**Task objective:**
Return only those lines of the listing that hold the word "label".

**Source records:**
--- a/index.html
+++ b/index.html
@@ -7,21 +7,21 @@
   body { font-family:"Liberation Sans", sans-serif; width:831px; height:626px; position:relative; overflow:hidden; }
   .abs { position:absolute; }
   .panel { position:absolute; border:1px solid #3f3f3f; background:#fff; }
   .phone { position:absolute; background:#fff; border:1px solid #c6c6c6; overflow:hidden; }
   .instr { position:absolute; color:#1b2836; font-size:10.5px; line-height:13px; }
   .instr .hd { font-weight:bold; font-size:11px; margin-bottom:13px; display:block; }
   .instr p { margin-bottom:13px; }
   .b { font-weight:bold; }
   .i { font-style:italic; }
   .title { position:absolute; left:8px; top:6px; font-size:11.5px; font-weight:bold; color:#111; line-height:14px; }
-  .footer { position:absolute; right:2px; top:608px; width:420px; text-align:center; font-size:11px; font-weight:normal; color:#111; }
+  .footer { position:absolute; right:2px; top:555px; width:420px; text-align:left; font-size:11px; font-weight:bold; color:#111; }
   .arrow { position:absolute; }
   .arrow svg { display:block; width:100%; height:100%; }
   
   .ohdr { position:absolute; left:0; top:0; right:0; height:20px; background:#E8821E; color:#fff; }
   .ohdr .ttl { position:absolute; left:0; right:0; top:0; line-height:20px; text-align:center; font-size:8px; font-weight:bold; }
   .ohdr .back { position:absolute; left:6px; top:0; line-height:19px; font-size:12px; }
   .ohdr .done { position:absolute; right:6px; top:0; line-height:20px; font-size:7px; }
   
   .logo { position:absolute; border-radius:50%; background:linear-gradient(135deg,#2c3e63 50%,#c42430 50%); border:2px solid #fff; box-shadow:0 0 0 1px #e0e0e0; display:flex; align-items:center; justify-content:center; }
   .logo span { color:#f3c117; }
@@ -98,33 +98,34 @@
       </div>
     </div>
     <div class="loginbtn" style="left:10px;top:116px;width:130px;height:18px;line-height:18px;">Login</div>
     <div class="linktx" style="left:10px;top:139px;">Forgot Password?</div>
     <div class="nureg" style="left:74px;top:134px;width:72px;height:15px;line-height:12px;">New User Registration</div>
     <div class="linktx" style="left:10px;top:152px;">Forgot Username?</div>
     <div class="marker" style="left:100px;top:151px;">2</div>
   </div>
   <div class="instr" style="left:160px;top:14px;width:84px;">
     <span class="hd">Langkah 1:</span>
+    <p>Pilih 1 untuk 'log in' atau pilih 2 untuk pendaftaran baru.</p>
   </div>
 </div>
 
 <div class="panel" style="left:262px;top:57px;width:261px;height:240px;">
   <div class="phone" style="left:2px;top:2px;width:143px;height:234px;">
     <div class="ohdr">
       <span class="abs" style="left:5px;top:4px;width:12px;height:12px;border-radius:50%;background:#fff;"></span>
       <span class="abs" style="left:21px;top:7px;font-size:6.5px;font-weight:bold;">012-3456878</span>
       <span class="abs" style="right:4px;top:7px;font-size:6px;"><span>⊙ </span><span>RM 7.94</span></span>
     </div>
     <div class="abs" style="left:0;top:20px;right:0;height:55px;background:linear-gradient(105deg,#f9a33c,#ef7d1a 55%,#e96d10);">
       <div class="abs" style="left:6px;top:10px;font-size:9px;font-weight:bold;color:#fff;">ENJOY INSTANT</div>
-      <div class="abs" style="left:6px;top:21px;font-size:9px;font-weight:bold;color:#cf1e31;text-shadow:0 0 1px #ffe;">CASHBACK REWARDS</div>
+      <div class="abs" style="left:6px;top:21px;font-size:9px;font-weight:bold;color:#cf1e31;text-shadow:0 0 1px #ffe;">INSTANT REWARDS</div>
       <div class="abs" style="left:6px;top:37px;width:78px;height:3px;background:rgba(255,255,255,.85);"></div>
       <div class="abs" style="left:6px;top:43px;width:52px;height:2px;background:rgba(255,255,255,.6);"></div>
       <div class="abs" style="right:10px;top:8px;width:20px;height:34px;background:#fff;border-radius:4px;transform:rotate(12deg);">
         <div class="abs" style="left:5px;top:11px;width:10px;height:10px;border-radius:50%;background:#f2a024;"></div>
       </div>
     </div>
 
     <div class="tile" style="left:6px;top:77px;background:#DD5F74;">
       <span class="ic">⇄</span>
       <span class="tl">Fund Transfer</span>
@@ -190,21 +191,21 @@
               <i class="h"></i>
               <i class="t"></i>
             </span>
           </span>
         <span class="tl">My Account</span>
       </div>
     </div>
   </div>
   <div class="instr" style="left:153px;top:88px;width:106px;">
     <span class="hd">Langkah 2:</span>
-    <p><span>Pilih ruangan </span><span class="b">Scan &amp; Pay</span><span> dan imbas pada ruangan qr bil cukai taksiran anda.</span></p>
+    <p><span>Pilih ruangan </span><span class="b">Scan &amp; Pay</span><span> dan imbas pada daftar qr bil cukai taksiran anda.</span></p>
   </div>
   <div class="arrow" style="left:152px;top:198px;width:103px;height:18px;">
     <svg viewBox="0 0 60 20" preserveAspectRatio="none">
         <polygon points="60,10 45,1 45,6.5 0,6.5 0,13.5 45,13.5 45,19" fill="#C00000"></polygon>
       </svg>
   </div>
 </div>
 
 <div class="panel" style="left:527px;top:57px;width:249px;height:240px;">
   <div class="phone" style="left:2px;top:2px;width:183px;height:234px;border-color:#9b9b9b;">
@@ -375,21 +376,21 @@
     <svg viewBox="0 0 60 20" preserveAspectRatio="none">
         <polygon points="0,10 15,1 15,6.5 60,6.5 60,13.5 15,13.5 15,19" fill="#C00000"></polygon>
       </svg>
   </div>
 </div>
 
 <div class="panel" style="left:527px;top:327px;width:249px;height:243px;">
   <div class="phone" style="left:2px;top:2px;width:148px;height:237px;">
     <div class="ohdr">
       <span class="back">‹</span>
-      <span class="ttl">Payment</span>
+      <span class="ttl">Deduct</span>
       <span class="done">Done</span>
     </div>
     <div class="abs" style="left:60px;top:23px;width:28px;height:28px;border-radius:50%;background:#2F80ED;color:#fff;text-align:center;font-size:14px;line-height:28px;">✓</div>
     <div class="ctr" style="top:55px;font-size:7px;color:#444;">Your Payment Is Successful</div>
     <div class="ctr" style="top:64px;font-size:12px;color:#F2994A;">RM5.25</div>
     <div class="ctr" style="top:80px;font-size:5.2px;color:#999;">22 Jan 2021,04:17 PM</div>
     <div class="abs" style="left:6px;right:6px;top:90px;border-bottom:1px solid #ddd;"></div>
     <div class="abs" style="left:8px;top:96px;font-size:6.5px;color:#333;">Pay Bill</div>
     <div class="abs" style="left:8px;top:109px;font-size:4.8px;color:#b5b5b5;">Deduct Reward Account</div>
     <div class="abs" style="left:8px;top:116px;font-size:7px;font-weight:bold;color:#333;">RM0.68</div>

==

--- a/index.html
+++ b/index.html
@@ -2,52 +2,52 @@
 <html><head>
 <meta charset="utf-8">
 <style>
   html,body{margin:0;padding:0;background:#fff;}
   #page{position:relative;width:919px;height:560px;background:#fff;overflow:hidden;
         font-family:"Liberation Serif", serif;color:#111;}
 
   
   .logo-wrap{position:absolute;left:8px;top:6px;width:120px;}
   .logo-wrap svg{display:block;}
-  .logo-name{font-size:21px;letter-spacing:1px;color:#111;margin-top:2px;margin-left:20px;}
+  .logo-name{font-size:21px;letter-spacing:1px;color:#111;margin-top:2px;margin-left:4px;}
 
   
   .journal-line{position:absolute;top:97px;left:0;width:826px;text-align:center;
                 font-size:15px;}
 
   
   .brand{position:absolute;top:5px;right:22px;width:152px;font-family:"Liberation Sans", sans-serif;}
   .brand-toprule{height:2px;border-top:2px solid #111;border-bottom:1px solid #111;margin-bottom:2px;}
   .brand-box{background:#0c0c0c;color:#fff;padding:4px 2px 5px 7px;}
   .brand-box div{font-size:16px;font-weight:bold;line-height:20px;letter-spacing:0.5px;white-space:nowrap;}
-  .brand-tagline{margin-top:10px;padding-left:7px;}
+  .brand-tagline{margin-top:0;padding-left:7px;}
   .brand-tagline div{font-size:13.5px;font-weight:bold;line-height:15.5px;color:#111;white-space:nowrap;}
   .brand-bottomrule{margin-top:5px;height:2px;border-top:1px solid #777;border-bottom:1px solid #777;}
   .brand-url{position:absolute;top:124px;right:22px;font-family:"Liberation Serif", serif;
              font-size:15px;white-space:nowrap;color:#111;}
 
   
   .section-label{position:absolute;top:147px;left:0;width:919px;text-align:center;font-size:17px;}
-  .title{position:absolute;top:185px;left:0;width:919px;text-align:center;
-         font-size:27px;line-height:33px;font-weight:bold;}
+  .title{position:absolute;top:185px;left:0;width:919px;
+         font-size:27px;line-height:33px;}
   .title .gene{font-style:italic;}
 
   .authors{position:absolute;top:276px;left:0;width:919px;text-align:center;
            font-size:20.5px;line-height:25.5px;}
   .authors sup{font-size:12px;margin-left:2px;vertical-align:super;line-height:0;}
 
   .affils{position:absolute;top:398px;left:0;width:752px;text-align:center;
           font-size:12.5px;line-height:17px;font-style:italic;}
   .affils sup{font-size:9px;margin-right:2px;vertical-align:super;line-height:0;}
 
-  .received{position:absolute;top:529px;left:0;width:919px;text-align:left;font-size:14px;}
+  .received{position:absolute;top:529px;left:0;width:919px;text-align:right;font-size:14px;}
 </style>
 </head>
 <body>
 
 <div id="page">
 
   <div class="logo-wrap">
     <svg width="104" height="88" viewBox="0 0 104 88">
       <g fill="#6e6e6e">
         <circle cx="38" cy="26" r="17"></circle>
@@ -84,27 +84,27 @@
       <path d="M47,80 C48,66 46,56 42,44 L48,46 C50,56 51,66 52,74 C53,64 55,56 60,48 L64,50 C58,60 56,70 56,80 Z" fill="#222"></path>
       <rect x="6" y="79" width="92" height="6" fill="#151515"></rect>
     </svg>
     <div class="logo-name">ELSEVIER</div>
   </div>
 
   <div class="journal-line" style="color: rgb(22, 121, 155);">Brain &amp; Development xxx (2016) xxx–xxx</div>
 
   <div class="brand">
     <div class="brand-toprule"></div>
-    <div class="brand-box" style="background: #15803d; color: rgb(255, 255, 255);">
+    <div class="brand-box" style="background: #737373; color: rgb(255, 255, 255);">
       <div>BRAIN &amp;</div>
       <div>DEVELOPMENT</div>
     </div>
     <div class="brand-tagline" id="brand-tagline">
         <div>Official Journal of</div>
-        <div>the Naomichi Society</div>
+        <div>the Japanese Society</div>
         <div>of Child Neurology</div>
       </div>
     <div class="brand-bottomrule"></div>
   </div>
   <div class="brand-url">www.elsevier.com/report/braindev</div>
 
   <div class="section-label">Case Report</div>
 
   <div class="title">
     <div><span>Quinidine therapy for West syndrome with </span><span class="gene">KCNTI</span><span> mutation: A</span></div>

**Exercise response:**
   .section-label{position:absolute;top:147px;left:0;width:919px;text-align:center;font-size:17px;}
   <div class="section-label">Case Report</div>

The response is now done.